== Prompt ==
In the listing below, locate the line containing "top: 449px ->" and the line containing "color: #8b5cf6 ->". Output both of them and every line between, exactly as written, and nothing more.

== Working data ==
○ ○ ○ ○ ○ ○ ○

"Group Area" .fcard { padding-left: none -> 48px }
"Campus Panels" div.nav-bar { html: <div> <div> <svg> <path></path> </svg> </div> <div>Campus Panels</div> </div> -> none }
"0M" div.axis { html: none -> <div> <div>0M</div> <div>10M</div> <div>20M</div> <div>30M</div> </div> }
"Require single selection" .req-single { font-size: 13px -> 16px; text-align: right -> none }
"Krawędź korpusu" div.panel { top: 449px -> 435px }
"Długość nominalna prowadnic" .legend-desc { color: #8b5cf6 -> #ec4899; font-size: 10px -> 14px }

○ ○ ○ ○ ○ ○ ○

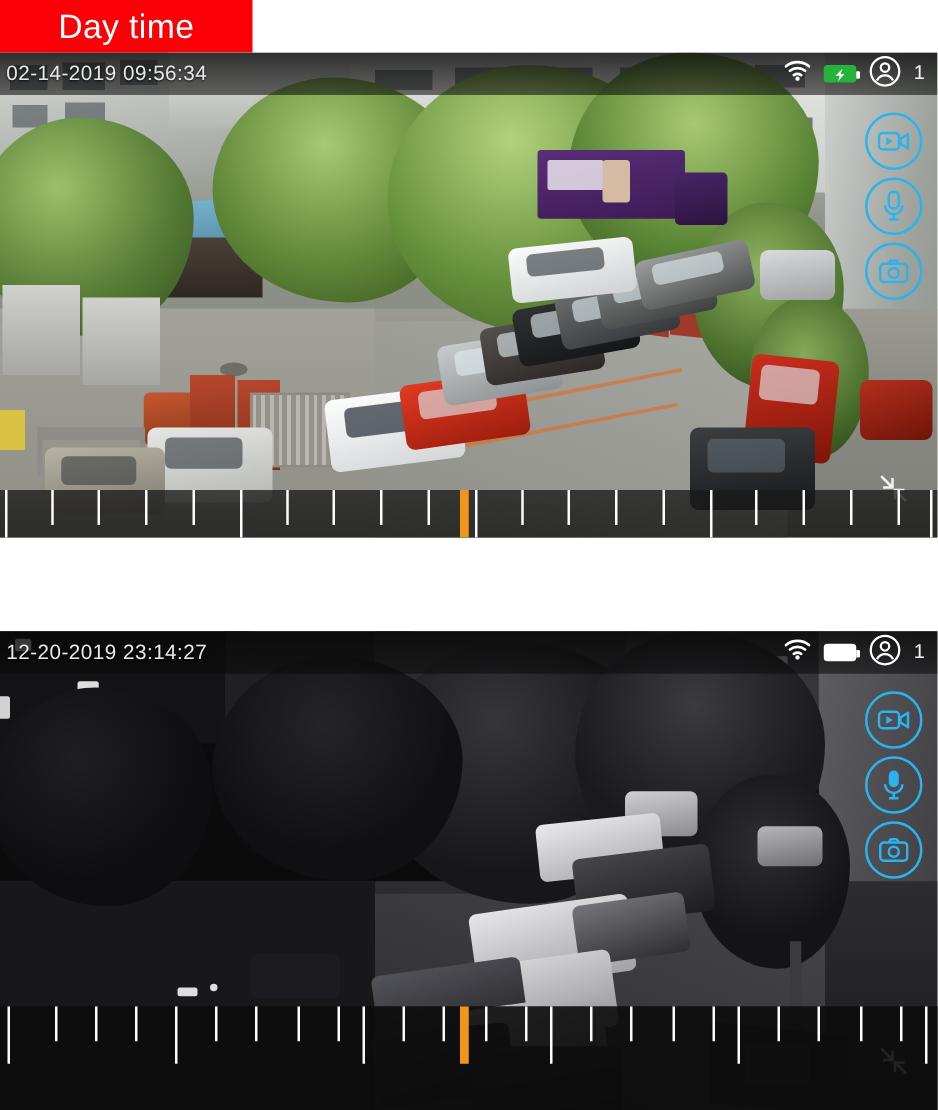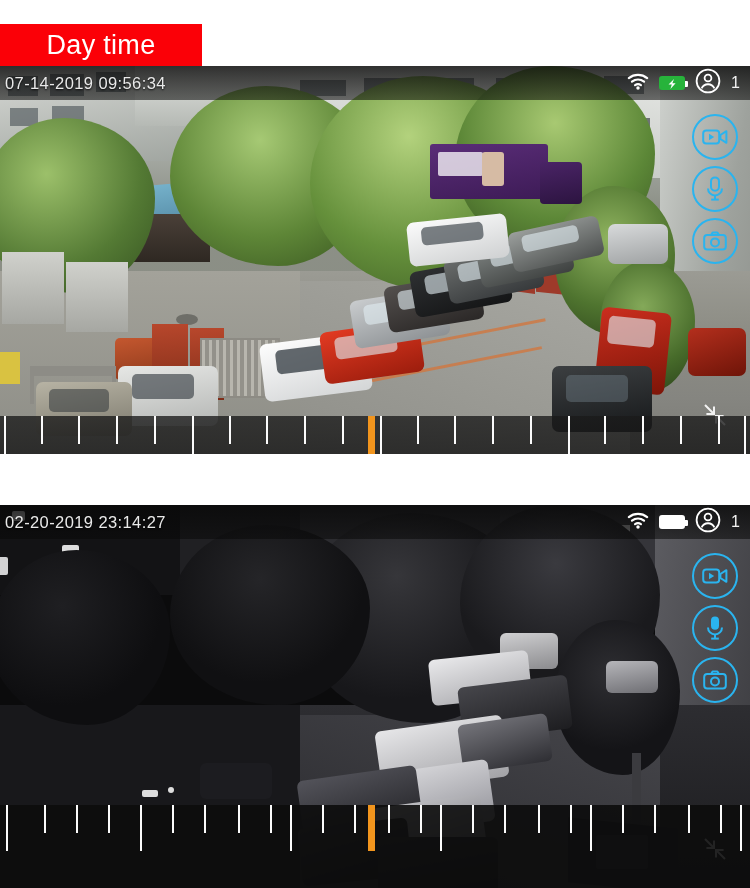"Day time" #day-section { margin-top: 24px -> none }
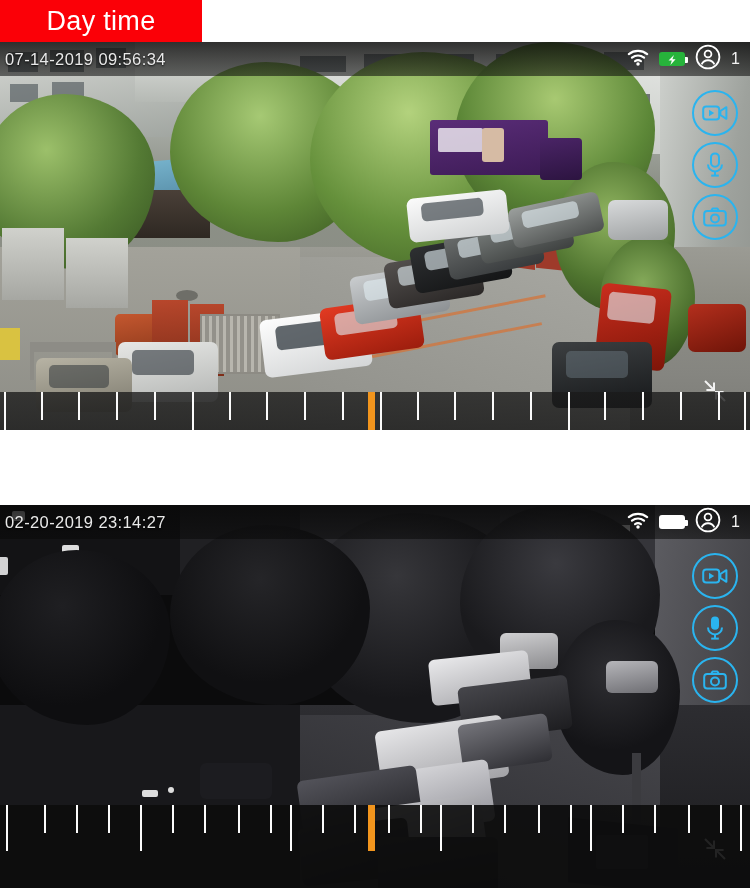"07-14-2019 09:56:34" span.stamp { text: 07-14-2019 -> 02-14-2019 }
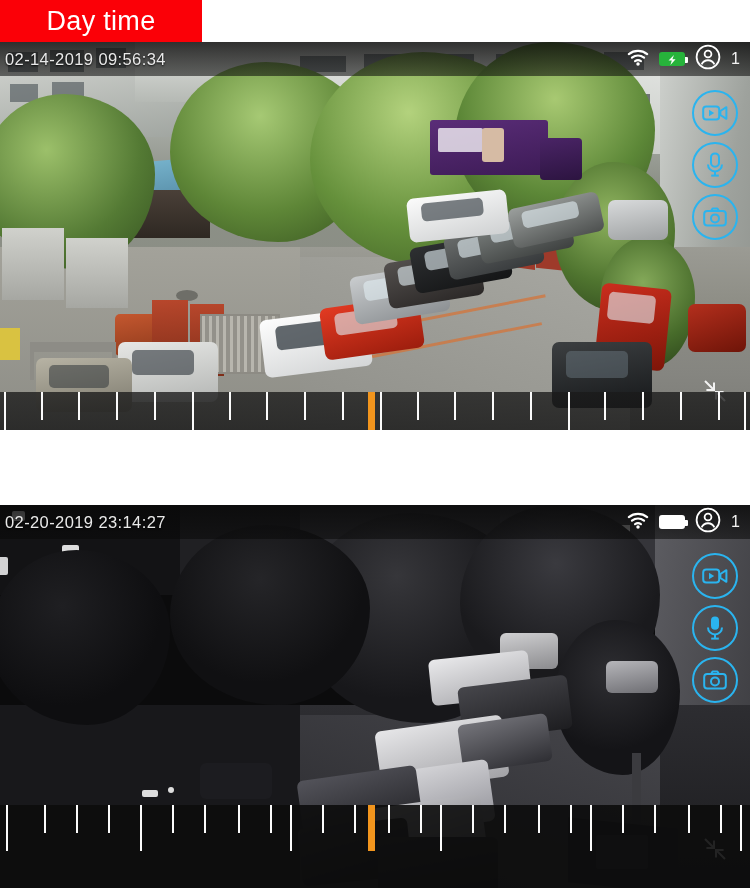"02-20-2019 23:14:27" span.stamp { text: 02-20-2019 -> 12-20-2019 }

○ ○ ○ ○ ○ ○ ○

== Solution to this problem ==
"Krawędź korpusu" div.panel { top: 449px -> 435px }
"Długość nominalna prowadnic" .legend-desc { color: #8b5cf6 -> #ec4899; font-size: 10px -> 14px }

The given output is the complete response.